Poll all windows from state, not from memory. Before each poll, run:

jq -r '.agents[] | select(.state | test("running|idle|stuck|waiting_approval|pending_evaluation")) | .window' ~/.claude/orchestrator-state.json

and capture every window listed. If you manually added a window outside spawn-agent.sh, ensure it's in the state file first.

RUNNING count includes waiting_approval agents

The RUNNING count from run-loop.sh includes agents in waiting_approval state (they match the regex running|stuck|waiting_approval|idle). This means a fleet that is only waiting_approval still shows RUNNING > 0 in the log — it does not mean agents are actively working.

When you see RUNNING > 0 in the run-loop log but suspect agents are actually blocked, check state directly:

jq '.agents[] | {window, state, worktree}' ~/.claude/orchestrator-state.json

A count of running=1 waiting=1 in the log actually means one agent is waiting for approval — the orchestrator should check and approve, not wait.

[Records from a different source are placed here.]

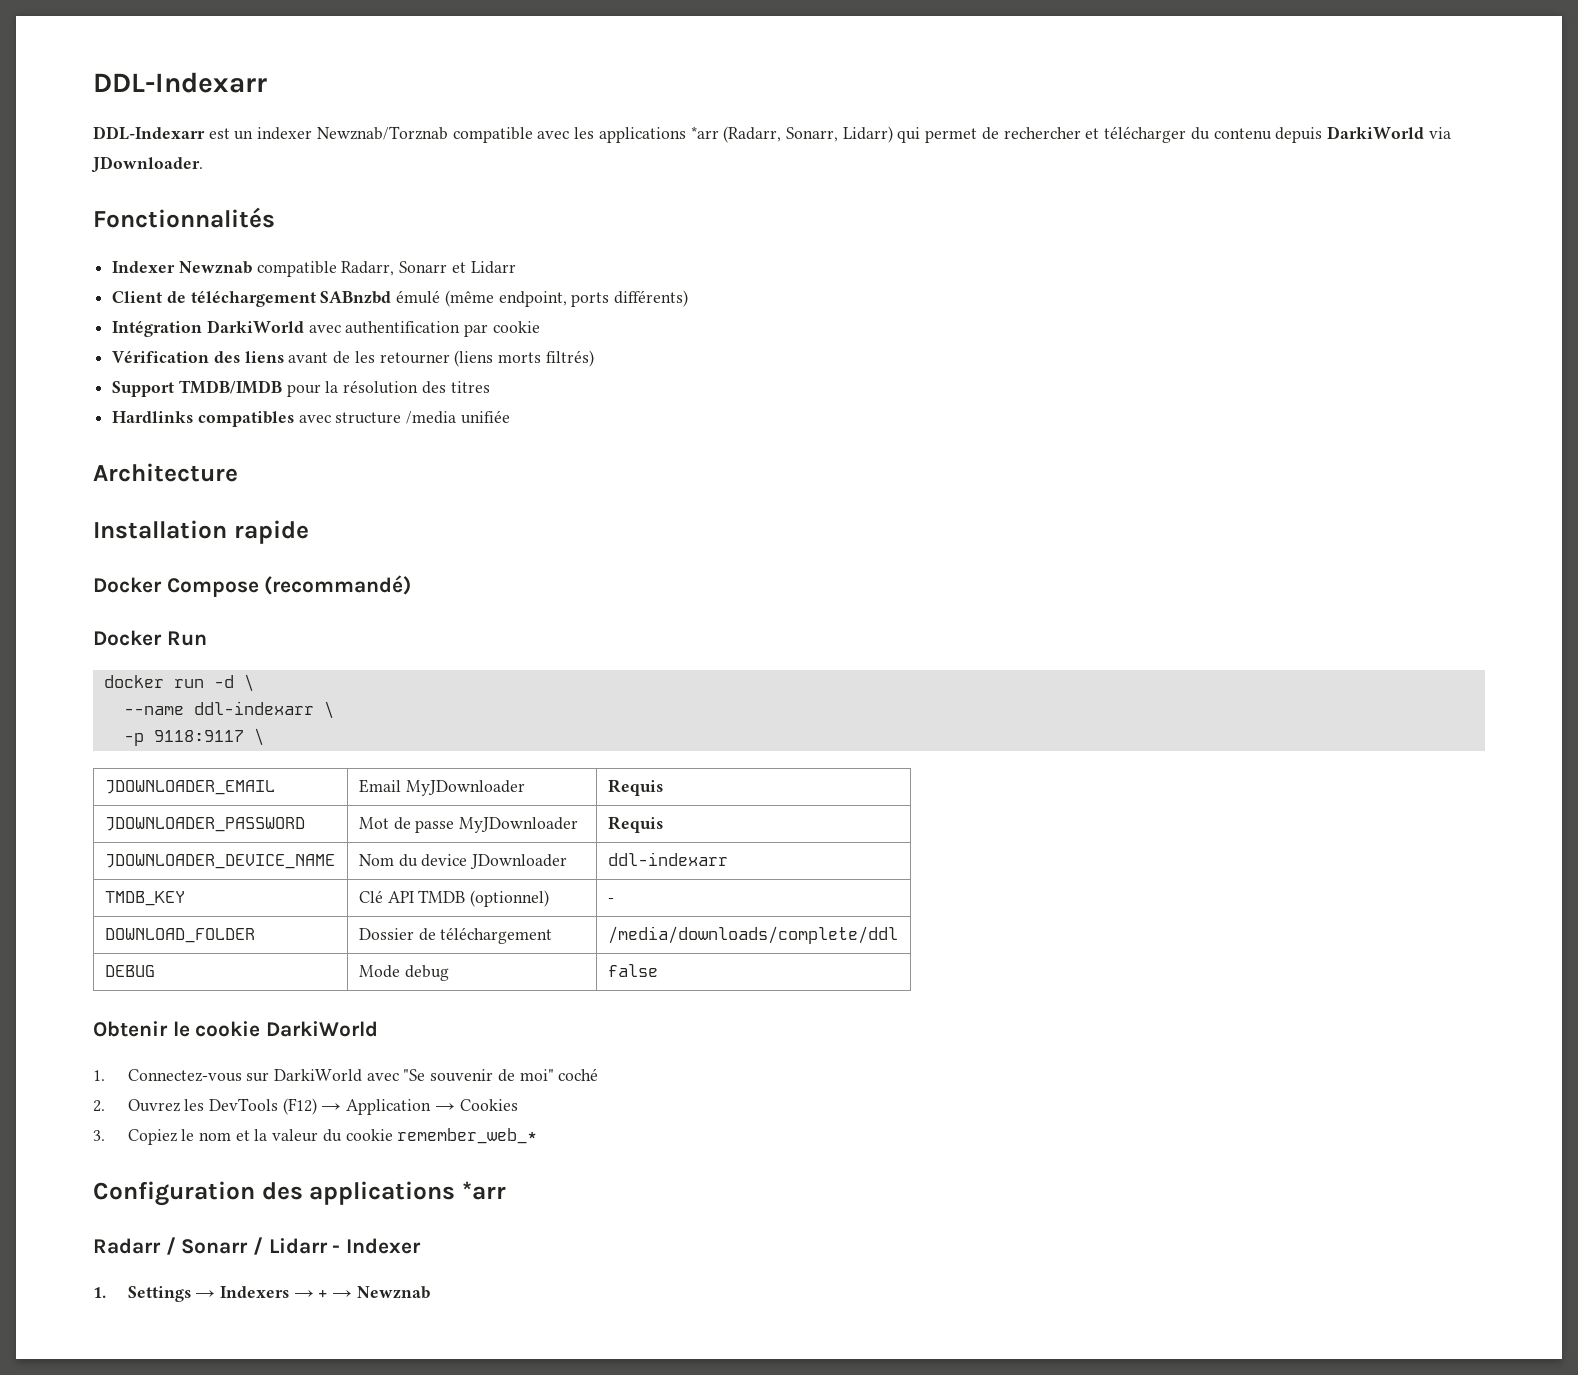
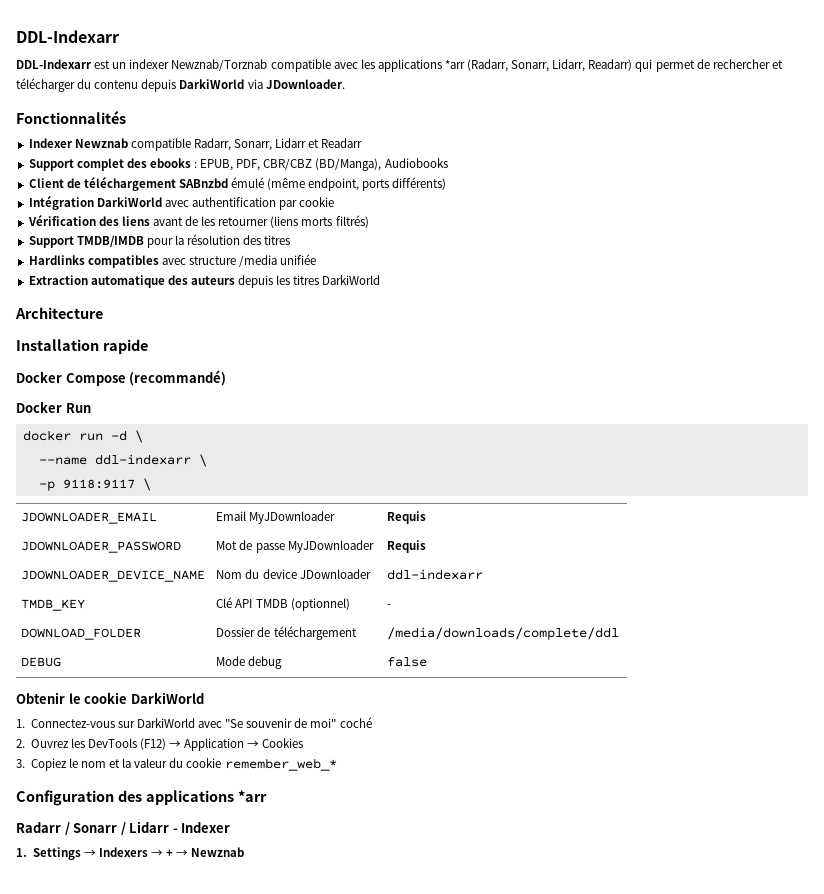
- DDL-Indexarr est un indexer Newznab/Torznab compatible avec les applications *arr (Radarr, Sonarr, Lidarr) qui permet de rechercher et télécharger du contenu depuis DarkiWorld via JDownloader.
+ DDL-Indexarr est un indexer Newznab/Torznab compatible avec les applications *arr (Radarr, Sonarr, Lidarr, Readarr) qui permet de rechercher et télécharger du contenu depuis DarkiWorld via JDownloader.
- Indexer Newznab compatible Radarr, Sonarr et Lidarr
+ Indexer Newznab compatible Radarr, Sonarr, Lidarr et Readarr
+ Support complet des ebooks : EPUB, PDF, CBR/CBZ (BD/Manga), Audiobooks
+ Extraction automatique des auteurs depuis les titres DarkiWorld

State file staleness recovery

The state file is written by scripts but can drift from reality when windows are closed, sessions expire, or the orchestrator restarts across conversations.

Signs of stale state:

loop_window points to a window that no longer exists in the tmux session
An agent's state is running but tmux window is closed or shows a shell prompt (not claude)
last_seen_at is hours old but state still says running

Recovery steps:

Verify actual tmux windows:

tmux list-windows -t SESSION -F '#{window_index}: #{window_name} (#{pane_current_command})'

Cross-reference with state file:

jq -r '.agents[] | "\(.window) \(.state) \(.worktree)"' ~/.claude/orchestrator-state.json

Fix stale entries:

# Agent window closed — mark idle so run-loop.sh will restart it
jq --arg w "SESSION:WIN" '(.agents[] | select(.window==$w)).state = "idle"' \
  ~/.claude/orchestrator-state.json > /tmp/orch.tmp && mv /tmp/orch.tmp ~/.claude/orchestrator-state.json

# loop_window gone — kill the stale reference, then restart run-loop.sh
jq '.loop_window = null' ~/.claude/orchestrator-state.json > /tmp/orch.tmp && mv /tmp/orch.tmp ~/.claude/orchestrator-state.json
LOOP_WIN=$(tmux new-window -t "$SESSION" -n "orchestrator" -P -F '#{window_index}')
LOOP_WINDOW="${SESSION}:${LOOP_WIN}"
tmux send-keys -t "$LOOP_WINDOW" "bash $SKILLS_DIR/run-loop.sh" Enter
jq --arg w "$LOOP_WINDOW" '.loop_window = $w' ~/.claude/orchestrator-state.json \
  > /tmp/orch.tmp && mv /tmp/orch.tmp ~/.claude/orchestrator-state.json

After any state repair, re-run status.sh to confirm coherence before resuming supervision.

Strict ORCHESTRATOR:DONE gate

verify-complete.sh handles the main checks automatically (checkpoints, threads, CI green, spawned_at, and CHANGES_REQUESTED). Run it:

CHANGES_REQUESTED staleness rule: a CHANGES_REQUESTED review only blocks if it was submitted after the latest commit. If the latest commit postdates the review, the review is considered stale (feedback already addressed) and does not block. This avoids false negatives when a bot reviewer hasn't re-reviewed after the agent's fixing commits.

SKILLS_DIR=~/.claude/orchestrator/scripts
bash $SKILLS_DIR/verify-complete.sh SESSION:WIN

If it passes → run-loop.sh will recycle the window automatically. No manual action needed. If it fails → re-brief the agent with the failure reason. Never manually mark state done to bypass this.

Re-brief a stalled agent

Before sending any nudge, verify the pane is at an idle ❯ prompt. Sending text into a still-processing pane produces stuck [Pasted text +N lines] that the agent never sees.

Check:

tmux capture-pane -t SESSION:WIN -p 2>/dev/null | tail -5

If the last line shows a spinner (✳✽✢✶·), Running…, or no ❯ — wait 10–15s and check again before sending.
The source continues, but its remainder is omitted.